Information shown:
============

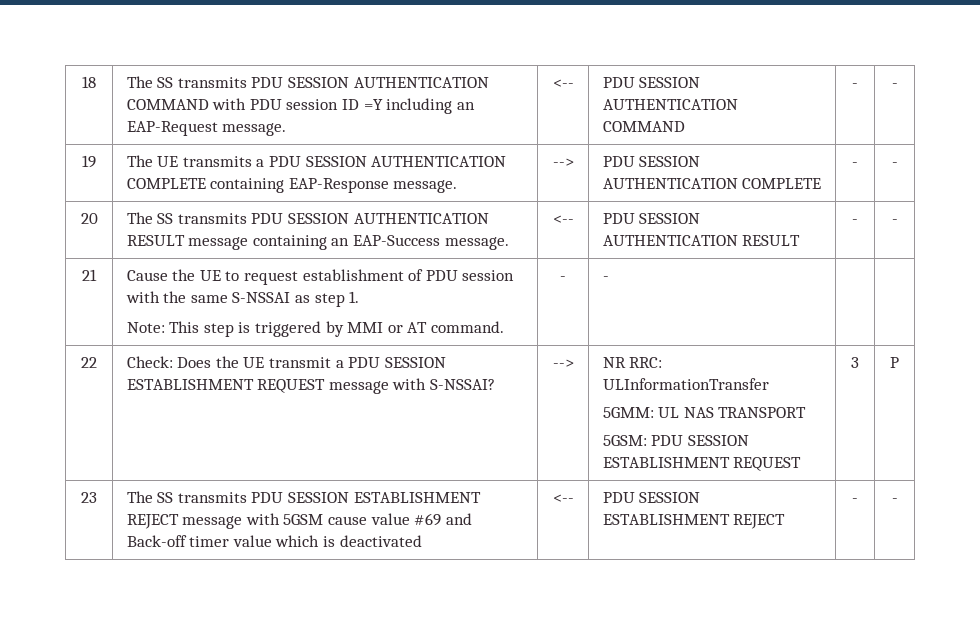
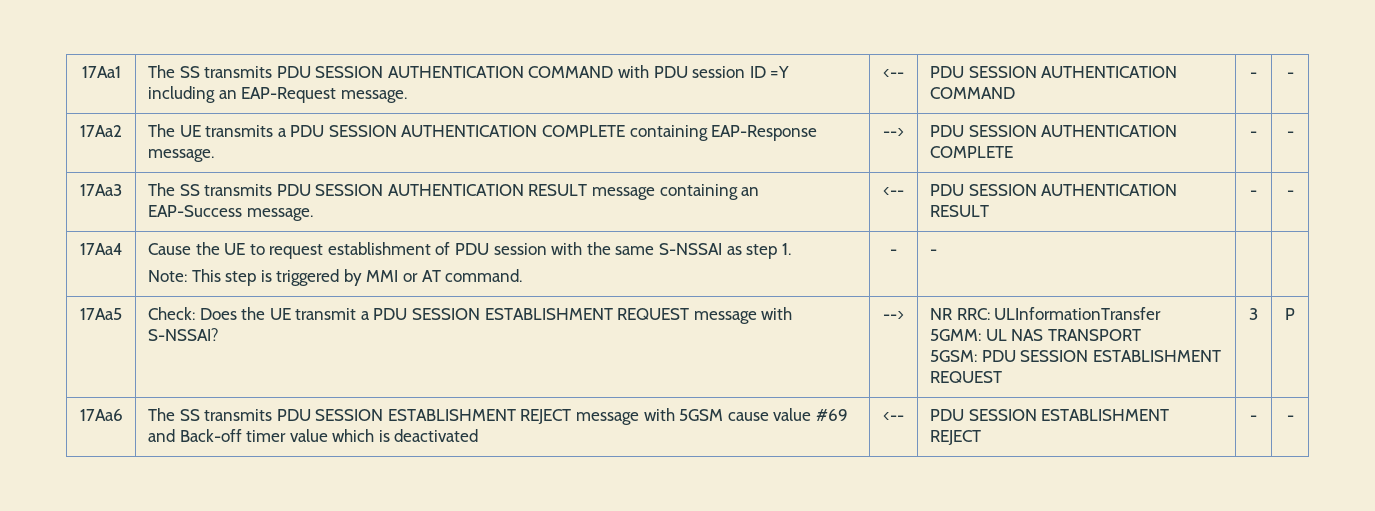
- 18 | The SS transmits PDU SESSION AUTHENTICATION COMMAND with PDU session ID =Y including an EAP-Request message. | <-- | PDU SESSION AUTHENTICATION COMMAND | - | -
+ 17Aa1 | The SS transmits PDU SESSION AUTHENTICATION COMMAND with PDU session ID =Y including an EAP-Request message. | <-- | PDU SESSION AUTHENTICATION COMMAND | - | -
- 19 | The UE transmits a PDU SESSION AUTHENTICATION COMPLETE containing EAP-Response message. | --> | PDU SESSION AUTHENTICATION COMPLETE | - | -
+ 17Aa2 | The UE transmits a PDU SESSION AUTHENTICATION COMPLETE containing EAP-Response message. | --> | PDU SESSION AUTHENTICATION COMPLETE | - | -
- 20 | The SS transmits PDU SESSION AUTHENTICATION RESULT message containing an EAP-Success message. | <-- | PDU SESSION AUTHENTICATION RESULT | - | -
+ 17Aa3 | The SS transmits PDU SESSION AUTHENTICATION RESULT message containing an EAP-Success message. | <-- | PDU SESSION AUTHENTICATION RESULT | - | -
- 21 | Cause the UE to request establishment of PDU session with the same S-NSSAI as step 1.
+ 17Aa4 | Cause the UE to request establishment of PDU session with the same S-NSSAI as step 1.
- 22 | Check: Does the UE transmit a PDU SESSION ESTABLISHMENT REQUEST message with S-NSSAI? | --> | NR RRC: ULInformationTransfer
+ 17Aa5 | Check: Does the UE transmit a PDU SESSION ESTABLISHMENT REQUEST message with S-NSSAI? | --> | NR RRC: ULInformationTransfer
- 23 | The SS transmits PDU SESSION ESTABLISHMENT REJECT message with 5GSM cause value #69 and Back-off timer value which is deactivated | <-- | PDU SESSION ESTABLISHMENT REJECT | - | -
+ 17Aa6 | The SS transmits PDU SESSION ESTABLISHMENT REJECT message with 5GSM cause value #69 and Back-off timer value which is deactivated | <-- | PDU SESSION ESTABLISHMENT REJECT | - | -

============

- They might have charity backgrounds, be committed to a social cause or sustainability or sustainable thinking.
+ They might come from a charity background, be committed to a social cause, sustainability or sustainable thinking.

============

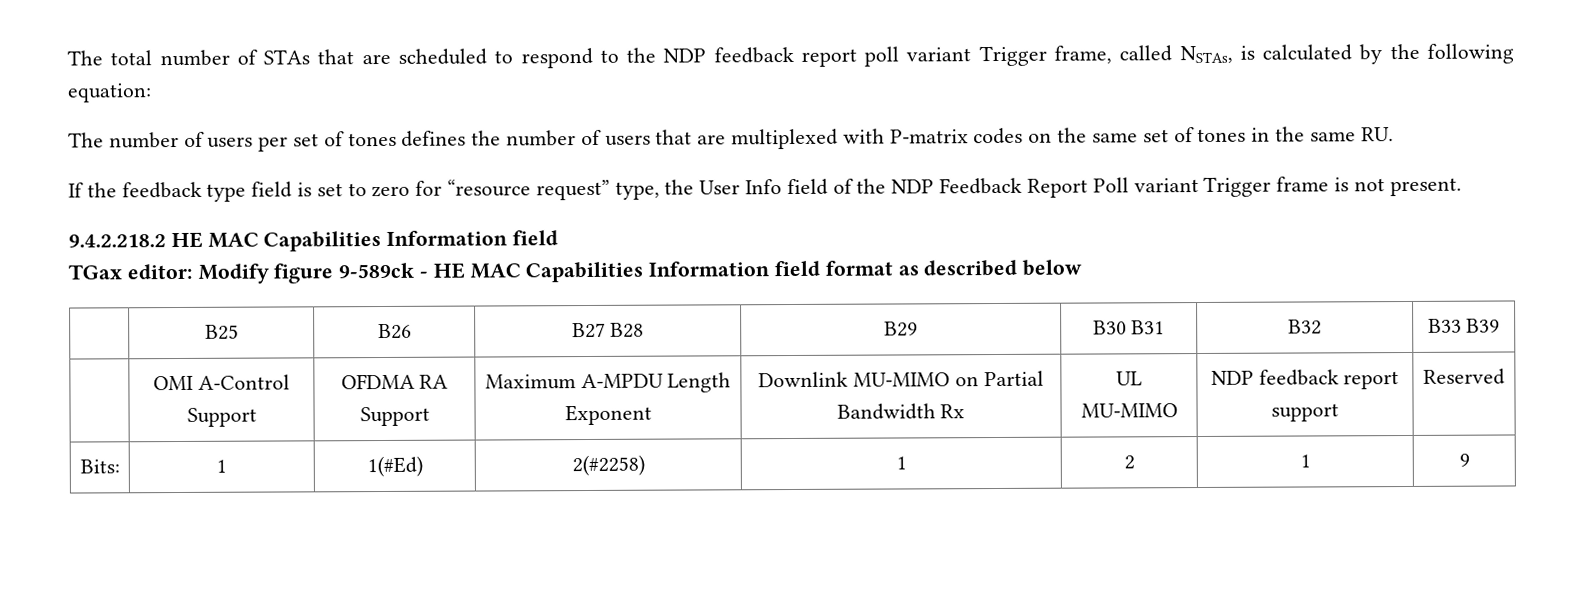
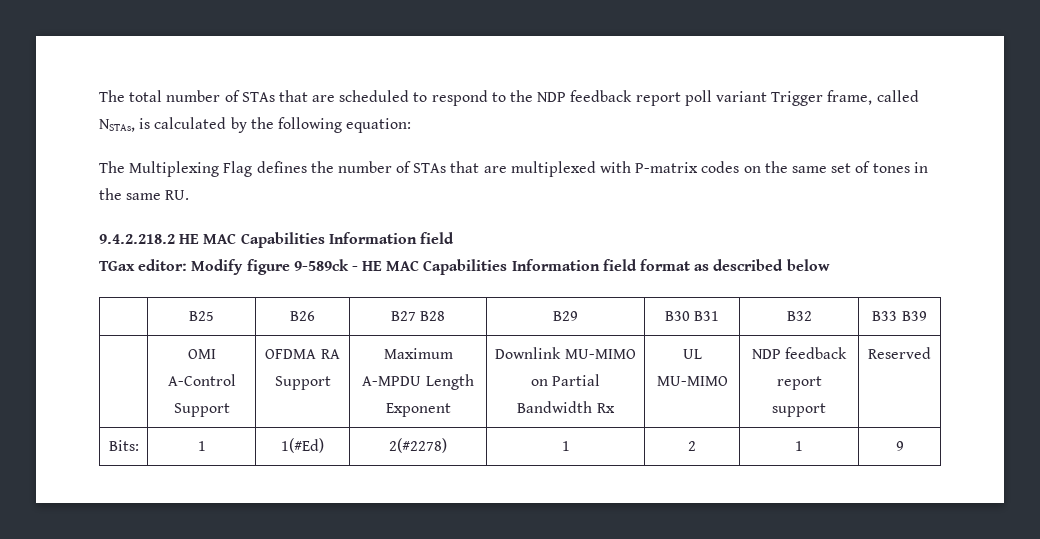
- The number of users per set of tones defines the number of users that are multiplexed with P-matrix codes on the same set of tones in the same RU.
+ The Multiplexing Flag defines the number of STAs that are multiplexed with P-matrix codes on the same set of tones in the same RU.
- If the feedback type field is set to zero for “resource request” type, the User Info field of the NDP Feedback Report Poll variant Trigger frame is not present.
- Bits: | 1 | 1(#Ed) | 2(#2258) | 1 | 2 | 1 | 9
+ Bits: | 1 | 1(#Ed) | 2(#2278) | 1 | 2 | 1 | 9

============

Set down, exactly as they stand above, the lines starting with the line with "17Aa4 | Cause" and going on through the line with "17Aa6 | The", and no others.

Answer area:
+ 17Aa4 | Cause the UE to request establishment of PDU session with the same S-NSSAI as step 1.
- 22 | Check: Does the UE transmit a PDU SESSION ESTABLISHMENT REQUEST message with S-NSSAI? | --> | NR RRC: ULInformationTransfer
+ 17Aa5 | Check: Does the UE transmit a PDU SESSION ESTABLISHMENT REQUEST message with S-NSSAI? | --> | NR RRC: ULInformationTransfer
- 23 | The SS transmits PDU SESSION ESTABLISHMENT REJECT message with 5GSM cause value #69 and Back-off timer value which is deactivated | <-- | PDU SESSION ESTABLISHMENT REJECT | - | -
+ 17Aa6 | The SS transmits PDU SESSION ESTABLISHMENT REJECT message with 5GSM cause value #69 and Back-off timer value which is deactivated | <-- | PDU SESSION ESTABLISHMENT REJECT | - | -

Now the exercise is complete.